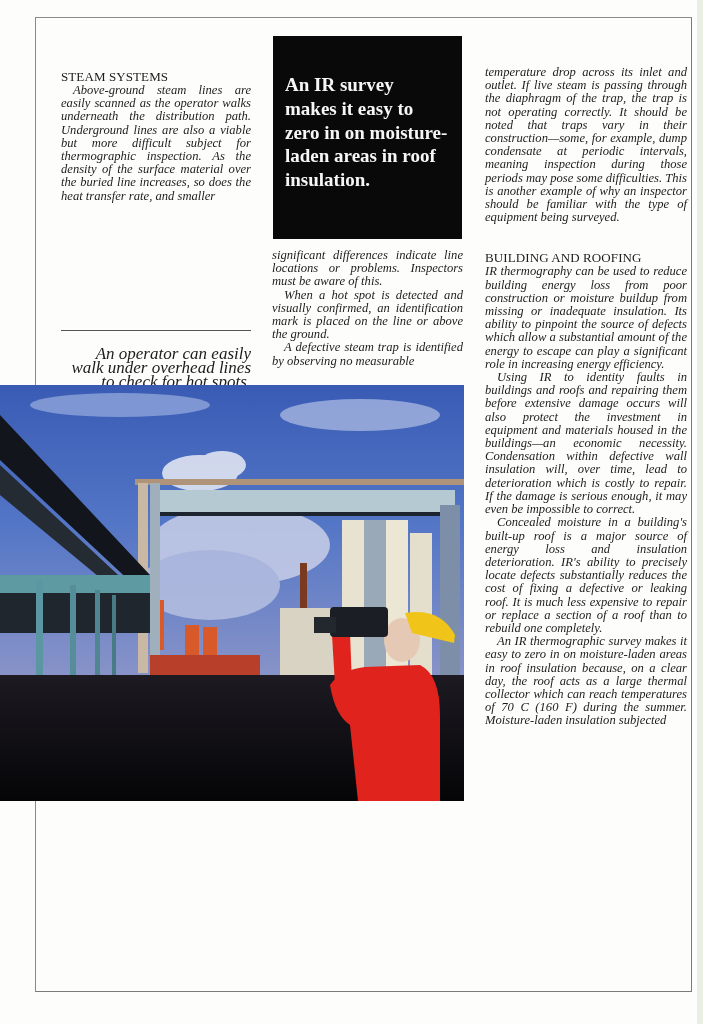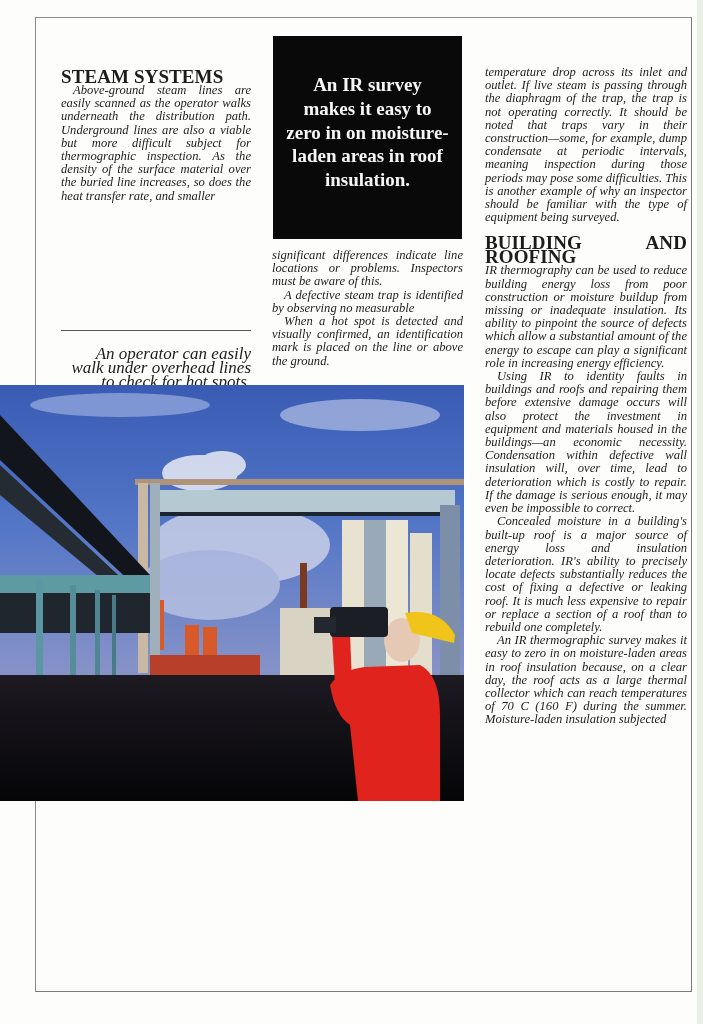--- a/index.html
+++ b/index.html
@@ -26,7 +26,7 @@
   .col p { margin: 0; text-indent: 0; font-style: italic; }
   .col p.ind { text-indent: 12px; }
   .col h3 {
-    margin: 0; font-size: 19px; font-weight: bold; line-height: 14px;
+    margin: 0; font-size: 13px; font-weight: normal; line-height: 14px;
     letter-spacing: 0.1px;
   }
   #col1 { left: 61px; top: 70px; width: 190px; }

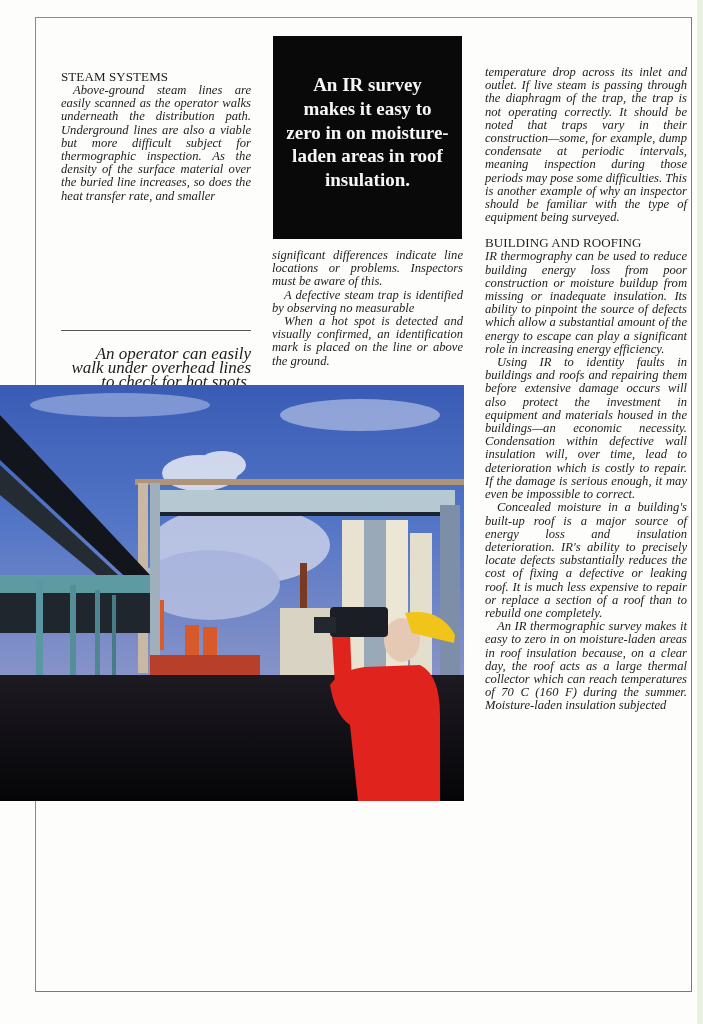--- a/index.html
+++ b/index.html
@@ -44,7 +44,7 @@
     position: absolute; left: 273px; top: 36px; width: 189px; height: 203px;
     background: #090909; color: #f6f6f6; box-sizing: border-box;
     display: flex; align-items: center; justify-content: center;
-    text-align: center; font-weight: bold; font-size: 19px; line-height: 23.8px;
+    font-weight: bold; font-size: 19px; line-height: 23.8px;
     padding: 0 12px 10px 12px;
   }
   .photo {

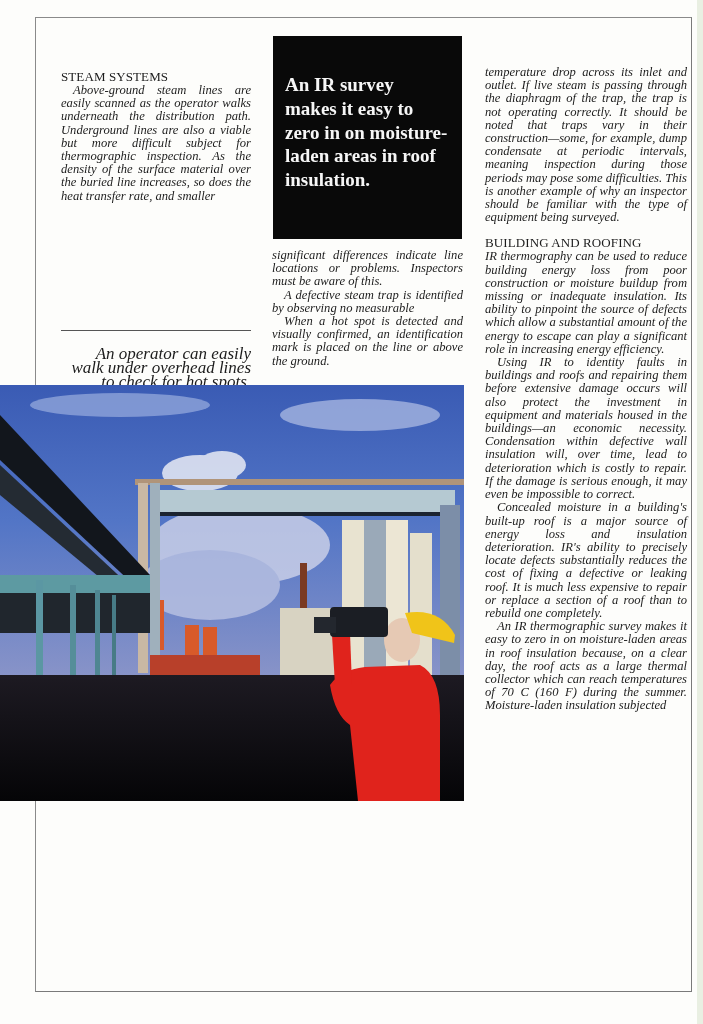--- a/index.html
+++ b/index.html
@@ -79,7 +79,7 @@
 
 <div class="col" id="col3">
   <p>temperature drop across its inlet and outlet. If live steam is passing through the diaphragm of the trap, the trap is not operating correctly. It should be noted that traps vary in their construction—some, for example, dump condensate at periodic intervals, meaning inspection during those periods may pose some difficulties. This is another example of why an inspector should be familiar with the type of equipment being surveyed.</p>
-  <h3 style="margin-top:12px;">BUILDING AND ROOFING</h3>
+  <h3 style="margin-top:27px;">BUILDING AND ROOFING</h3>
   <p>IR thermography can be used to reduce building energy loss from poor construction or moisture buildup from missing or inadequate insulation. Its ability to pinpoint the source of defects which allow a substantial amount of the energy to escape can play a significant role in increasing energy efficiency.</p>
   <p class="ind">Using IR to identity faults in buildings and roofs and repairing them before extensive damage occurs will also protect the investment in equipment and materials housed in the buildings—an economic necessity. Condensation within defective wall insulation will, over time, lead to deterioration which is costly to repair. If the damage is serious enough, it may even be impossible to correct.</p>
   <p class="ind">Concealed moisture in a building's built-up roof is a major source of energy loss and insulation deterioration. IR's ability to precisely locate defects substantially reduces the cost of fixing a defective or leaking roof. It is much less expensive to repair or replace a section of a roof than to rebuild one completely.</p>

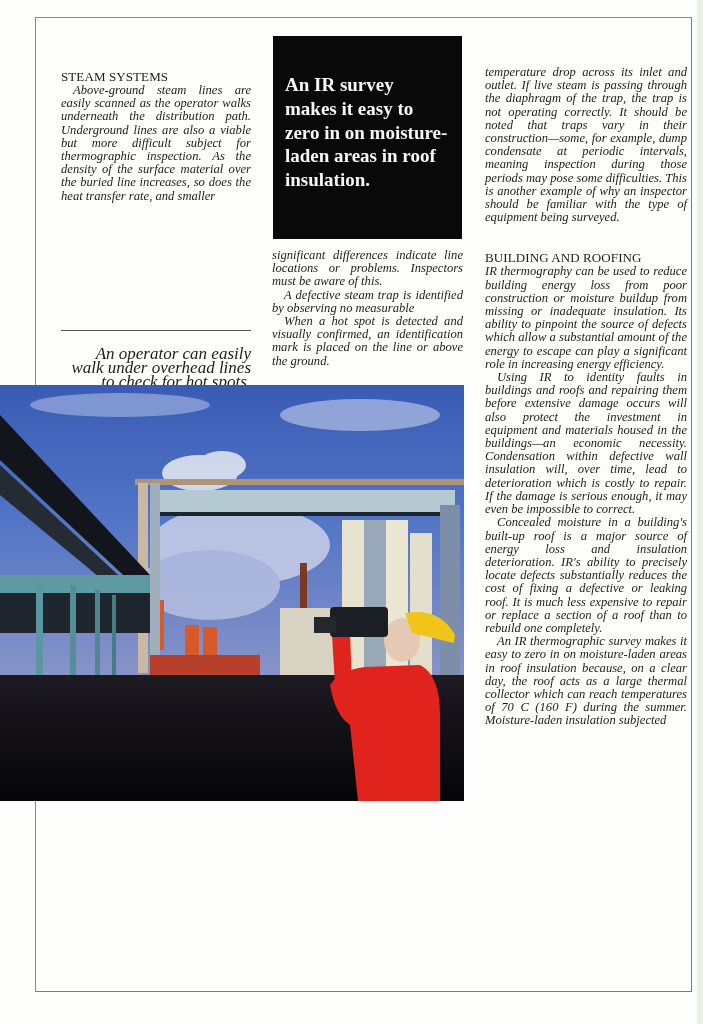--- a/index.html
+++ b/index.html
@@ -73,8 +73,8 @@
 
 <div class="col" id="col2">
   <p>significant differences indicate line locations or problems. Inspectors must be aware of this.</p>
+  <p class="ind">When a hot spot is detected and visually confirmed, an identification mark is placed on the line or above the ground.</p>
   <p class="ind">A defective steam trap is identified by observing no measurable</p>
-  <p class="ind">When a hot spot is detected and visually confirmed, an identification mark is placed on the line or above the ground.</p>
 </div>
 
 <div class="col" id="col3">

- - - - - - -

PROBLEM STATEMENT: Report every line of the data above that contains the string "center" by copying it in full.

YOUR SOLUTION:
     display: flex; align-items: center; justify-content: center;
-    text-align: center; font-weight: bold; font-size: 19px; line-height: 23.8px;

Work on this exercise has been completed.